[Data extracted from a collection]
● ● ● ●

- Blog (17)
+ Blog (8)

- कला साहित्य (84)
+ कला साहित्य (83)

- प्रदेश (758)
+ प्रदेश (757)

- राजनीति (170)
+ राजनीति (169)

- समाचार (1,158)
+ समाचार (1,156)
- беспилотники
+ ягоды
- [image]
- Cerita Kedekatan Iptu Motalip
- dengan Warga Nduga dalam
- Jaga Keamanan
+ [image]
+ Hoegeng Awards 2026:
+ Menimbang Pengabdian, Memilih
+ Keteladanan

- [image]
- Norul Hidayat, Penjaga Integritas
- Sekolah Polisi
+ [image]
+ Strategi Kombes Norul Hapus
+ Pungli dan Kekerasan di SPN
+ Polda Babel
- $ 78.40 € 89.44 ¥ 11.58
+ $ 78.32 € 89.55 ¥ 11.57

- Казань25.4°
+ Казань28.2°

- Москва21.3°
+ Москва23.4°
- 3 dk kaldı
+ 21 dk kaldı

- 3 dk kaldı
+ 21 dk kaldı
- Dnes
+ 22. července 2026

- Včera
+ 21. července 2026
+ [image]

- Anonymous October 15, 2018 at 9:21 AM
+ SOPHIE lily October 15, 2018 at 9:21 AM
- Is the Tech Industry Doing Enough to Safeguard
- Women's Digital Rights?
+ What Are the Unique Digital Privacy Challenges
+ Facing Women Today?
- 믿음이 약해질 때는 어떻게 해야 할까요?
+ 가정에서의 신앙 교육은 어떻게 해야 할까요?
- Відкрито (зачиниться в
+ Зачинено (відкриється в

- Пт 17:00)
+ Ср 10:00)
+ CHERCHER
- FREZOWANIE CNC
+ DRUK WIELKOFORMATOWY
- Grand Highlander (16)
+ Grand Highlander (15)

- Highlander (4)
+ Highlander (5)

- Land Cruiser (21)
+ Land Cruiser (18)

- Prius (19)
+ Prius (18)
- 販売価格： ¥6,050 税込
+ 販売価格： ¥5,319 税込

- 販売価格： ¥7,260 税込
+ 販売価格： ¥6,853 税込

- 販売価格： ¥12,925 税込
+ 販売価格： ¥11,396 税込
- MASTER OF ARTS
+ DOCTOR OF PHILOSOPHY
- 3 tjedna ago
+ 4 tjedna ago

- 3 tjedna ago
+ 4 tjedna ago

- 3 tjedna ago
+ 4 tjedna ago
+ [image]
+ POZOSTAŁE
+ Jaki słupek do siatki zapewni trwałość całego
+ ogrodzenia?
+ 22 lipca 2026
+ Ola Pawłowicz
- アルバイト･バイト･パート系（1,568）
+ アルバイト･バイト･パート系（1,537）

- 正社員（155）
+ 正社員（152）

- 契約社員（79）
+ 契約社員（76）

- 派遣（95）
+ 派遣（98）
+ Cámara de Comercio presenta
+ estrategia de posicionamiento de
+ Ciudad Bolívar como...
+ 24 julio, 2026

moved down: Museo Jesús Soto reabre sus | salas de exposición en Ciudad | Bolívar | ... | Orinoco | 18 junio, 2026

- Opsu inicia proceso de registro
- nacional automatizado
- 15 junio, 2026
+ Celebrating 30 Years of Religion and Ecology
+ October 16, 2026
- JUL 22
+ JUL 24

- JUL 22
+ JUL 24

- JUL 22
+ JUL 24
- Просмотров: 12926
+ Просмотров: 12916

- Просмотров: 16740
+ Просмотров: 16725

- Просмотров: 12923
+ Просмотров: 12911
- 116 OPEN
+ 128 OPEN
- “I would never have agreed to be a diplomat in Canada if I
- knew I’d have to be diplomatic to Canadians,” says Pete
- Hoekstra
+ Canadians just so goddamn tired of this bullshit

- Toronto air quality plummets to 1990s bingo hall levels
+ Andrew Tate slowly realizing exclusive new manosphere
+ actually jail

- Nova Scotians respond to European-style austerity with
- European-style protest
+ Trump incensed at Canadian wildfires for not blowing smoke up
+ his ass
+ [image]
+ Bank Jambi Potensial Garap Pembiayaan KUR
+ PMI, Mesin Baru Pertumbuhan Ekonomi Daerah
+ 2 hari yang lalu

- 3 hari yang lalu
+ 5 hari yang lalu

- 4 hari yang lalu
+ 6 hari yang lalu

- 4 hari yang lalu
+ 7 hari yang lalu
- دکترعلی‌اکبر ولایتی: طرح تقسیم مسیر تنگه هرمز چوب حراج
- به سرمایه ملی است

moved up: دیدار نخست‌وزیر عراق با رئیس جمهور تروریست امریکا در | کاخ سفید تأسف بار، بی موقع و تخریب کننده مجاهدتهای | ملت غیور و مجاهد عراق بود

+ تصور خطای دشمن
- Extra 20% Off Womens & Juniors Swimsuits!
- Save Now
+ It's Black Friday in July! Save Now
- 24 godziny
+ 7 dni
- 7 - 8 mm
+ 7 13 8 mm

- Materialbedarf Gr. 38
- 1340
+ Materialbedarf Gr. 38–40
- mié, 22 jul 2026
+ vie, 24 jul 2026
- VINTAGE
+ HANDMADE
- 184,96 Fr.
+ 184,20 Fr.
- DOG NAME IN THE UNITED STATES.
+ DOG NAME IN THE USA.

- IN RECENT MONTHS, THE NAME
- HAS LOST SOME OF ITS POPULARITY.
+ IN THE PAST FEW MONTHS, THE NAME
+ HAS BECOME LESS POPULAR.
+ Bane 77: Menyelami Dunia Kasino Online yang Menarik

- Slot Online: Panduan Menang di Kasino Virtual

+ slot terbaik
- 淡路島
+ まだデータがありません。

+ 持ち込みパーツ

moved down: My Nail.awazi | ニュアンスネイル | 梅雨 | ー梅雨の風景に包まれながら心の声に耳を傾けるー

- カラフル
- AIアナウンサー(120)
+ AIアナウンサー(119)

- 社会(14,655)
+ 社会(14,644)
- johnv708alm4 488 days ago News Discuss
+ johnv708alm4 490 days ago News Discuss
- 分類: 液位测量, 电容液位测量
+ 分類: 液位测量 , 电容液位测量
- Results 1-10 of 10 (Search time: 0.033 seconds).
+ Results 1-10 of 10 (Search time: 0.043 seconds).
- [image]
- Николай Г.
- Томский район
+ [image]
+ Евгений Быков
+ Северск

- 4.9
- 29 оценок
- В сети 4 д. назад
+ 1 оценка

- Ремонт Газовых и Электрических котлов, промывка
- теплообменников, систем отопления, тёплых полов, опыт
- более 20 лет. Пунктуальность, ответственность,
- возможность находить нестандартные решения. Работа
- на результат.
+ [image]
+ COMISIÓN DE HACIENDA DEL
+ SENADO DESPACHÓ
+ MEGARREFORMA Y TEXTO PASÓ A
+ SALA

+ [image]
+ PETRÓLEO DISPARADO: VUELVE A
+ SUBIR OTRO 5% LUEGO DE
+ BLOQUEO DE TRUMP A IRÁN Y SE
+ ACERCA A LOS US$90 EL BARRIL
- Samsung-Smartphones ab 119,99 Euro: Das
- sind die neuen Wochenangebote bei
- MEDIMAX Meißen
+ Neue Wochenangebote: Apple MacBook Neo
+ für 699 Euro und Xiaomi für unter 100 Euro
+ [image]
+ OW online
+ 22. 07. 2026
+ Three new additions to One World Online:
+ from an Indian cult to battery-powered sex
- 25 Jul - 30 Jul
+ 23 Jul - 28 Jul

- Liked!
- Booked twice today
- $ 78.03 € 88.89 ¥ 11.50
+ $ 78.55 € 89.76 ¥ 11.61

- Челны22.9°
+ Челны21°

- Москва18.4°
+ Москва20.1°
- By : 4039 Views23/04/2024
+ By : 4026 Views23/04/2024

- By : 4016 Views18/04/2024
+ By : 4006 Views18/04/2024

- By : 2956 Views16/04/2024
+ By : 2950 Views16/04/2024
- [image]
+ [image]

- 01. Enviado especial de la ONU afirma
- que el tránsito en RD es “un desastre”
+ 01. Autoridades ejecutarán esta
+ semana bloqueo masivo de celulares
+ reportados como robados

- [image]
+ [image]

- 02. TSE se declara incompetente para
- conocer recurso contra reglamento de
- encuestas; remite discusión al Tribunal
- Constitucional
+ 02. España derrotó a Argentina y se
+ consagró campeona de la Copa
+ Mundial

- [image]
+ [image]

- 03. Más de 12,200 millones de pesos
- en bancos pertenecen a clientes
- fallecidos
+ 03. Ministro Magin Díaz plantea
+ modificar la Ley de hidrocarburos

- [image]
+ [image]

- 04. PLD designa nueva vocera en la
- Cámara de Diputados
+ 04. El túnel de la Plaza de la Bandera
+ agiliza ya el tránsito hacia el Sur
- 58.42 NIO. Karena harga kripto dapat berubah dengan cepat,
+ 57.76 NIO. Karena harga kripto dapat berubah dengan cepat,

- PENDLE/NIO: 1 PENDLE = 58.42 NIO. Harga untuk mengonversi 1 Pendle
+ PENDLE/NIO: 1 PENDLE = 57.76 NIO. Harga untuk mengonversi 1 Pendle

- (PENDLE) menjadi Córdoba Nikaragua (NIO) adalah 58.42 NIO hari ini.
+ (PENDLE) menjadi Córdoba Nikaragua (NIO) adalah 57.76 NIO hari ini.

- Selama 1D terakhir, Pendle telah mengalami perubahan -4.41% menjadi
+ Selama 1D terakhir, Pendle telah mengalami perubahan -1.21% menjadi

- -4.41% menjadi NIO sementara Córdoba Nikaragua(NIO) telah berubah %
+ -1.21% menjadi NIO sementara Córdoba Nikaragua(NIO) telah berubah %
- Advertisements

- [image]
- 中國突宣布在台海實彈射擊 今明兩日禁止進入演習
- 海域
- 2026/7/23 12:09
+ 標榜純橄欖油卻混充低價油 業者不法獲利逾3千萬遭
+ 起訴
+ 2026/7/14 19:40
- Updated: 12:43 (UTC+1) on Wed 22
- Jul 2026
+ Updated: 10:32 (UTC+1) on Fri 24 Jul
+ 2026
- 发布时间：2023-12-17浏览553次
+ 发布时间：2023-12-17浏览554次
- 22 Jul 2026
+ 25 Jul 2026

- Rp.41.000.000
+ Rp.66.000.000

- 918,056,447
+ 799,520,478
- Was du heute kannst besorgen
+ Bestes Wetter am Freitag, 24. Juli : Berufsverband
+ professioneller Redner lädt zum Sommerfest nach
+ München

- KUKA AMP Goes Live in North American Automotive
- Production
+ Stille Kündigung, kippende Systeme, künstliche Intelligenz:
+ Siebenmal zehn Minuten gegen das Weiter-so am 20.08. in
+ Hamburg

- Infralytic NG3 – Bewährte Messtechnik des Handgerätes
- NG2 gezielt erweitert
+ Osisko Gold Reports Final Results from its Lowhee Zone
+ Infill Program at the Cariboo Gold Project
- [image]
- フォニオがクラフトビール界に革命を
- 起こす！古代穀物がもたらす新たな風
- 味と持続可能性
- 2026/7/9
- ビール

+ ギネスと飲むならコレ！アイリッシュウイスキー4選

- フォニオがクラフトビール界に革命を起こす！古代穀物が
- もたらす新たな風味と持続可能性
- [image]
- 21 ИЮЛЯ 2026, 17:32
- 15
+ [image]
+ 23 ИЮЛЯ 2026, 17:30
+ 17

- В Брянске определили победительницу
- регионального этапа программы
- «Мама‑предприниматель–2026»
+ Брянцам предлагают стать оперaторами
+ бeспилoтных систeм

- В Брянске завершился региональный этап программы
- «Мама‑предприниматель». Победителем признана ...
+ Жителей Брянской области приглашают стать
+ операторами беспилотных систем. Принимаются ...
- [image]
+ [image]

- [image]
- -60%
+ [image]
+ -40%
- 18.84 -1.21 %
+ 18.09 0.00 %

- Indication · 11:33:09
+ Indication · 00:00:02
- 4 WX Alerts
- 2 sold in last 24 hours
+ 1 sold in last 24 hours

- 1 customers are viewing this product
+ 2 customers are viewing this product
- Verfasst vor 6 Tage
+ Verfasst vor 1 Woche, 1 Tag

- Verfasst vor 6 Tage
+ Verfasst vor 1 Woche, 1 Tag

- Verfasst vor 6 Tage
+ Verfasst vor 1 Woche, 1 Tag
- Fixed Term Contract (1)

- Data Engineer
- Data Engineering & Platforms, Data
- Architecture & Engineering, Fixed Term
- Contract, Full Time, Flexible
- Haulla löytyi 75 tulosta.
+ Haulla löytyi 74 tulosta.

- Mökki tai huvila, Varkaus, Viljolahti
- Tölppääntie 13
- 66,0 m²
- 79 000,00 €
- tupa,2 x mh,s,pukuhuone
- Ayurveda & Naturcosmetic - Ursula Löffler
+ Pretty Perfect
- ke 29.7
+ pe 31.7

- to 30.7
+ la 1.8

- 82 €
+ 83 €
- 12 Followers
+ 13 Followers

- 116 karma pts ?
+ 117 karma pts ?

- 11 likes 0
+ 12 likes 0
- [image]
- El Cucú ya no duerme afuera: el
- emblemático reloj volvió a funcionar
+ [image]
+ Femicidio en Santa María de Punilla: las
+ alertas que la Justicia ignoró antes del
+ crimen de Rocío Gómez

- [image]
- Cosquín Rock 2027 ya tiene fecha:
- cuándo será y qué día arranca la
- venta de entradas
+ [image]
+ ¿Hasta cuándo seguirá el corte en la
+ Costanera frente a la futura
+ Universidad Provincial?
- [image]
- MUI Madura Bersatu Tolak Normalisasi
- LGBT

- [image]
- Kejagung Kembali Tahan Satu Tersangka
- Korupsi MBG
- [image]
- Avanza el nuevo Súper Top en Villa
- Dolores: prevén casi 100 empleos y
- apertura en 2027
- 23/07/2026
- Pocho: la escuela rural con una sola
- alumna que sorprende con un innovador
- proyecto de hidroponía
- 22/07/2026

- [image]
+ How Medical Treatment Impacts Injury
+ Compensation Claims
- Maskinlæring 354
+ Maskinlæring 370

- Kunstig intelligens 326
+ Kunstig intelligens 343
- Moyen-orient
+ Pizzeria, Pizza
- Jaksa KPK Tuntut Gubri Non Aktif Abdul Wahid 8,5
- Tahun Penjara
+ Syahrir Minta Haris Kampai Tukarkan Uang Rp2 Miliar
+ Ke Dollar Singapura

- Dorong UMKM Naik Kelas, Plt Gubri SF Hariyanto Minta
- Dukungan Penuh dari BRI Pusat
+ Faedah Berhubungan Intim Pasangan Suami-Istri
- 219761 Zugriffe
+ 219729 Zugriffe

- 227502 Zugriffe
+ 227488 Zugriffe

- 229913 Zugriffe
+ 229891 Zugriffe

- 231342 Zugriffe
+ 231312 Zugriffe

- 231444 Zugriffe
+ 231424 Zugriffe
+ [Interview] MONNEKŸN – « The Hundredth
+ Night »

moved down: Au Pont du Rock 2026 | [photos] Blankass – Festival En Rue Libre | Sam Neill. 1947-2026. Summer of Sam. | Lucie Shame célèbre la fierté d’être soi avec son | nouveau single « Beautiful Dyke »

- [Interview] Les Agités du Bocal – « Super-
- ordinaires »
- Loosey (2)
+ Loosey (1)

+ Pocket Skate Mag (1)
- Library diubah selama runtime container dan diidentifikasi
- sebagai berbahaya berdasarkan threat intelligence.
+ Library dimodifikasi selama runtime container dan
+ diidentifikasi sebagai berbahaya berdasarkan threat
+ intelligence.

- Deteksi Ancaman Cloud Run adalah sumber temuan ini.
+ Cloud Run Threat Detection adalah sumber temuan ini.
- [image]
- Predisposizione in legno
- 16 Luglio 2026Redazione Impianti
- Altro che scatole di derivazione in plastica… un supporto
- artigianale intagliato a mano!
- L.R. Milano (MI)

● ● ● ●

* [TASK TO CARRY OUT]: Which lines above run from the one containing "- Women's Digital Rights?" to the one containing "moved down: Museo"? Give them again exactly, both ends included.

* [OUTPUT FOR THIS TASK]:
- Women's Digital Rights?
+ What Are the Unique Digital Privacy Challenges
+ Facing Women Today?
- 믿음이 약해질 때는 어떻게 해야 할까요?
+ 가정에서의 신앙 교육은 어떻게 해야 할까요?
- Відкрито (зачиниться в
+ Зачинено (відкриється в

- Пт 17:00)
+ Ср 10:00)
+ CHERCHER
- FREZOWANIE CNC
+ DRUK WIELKOFORMATOWY
- Grand Highlander (16)
+ Grand Highlander (15)

- Highlander (4)
+ Highlander (5)

- Land Cruiser (21)
+ Land Cruiser (18)

- Prius (19)
+ Prius (18)
- 販売価格： ¥6,050 税込
+ 販売価格： ¥5,319 税込

- 販売価格： ¥7,260 税込
+ 販売価格： ¥6,853 税込

- 販売価格： ¥12,925 税込
+ 販売価格： ¥11,396 税込
- MASTER OF ARTS
+ DOCTOR OF PHILOSOPHY
- 3 tjedna ago
+ 4 tjedna ago

- 3 tjedna ago
+ 4 tjedna ago

- 3 tjedna ago
+ 4 tjedna ago
+ [image]
+ POZOSTAŁE
+ Jaki słupek do siatki zapewni trwałość całego
+ ogrodzenia?
+ 22 lipca 2026
+ Ola Pawłowicz
- アルバイト･バイト･パート系（1,568）
+ アルバイト･バイト･パート系（1,537）

- 正社員（155）
+ 正社員（152）

- 契約社員（79）
+ 契約社員（76）

- 派遣（95）
+ 派遣（98）
+ Cámara de Comercio presenta
+ estrategia de posicionamiento de
+ Ciudad Bolívar como...
+ 24 julio, 2026

moved down: Museo Jesús Soto reabre sus | salas de exposición en Ciudad | Bolívar | ... | Orinoco | 18 junio, 2026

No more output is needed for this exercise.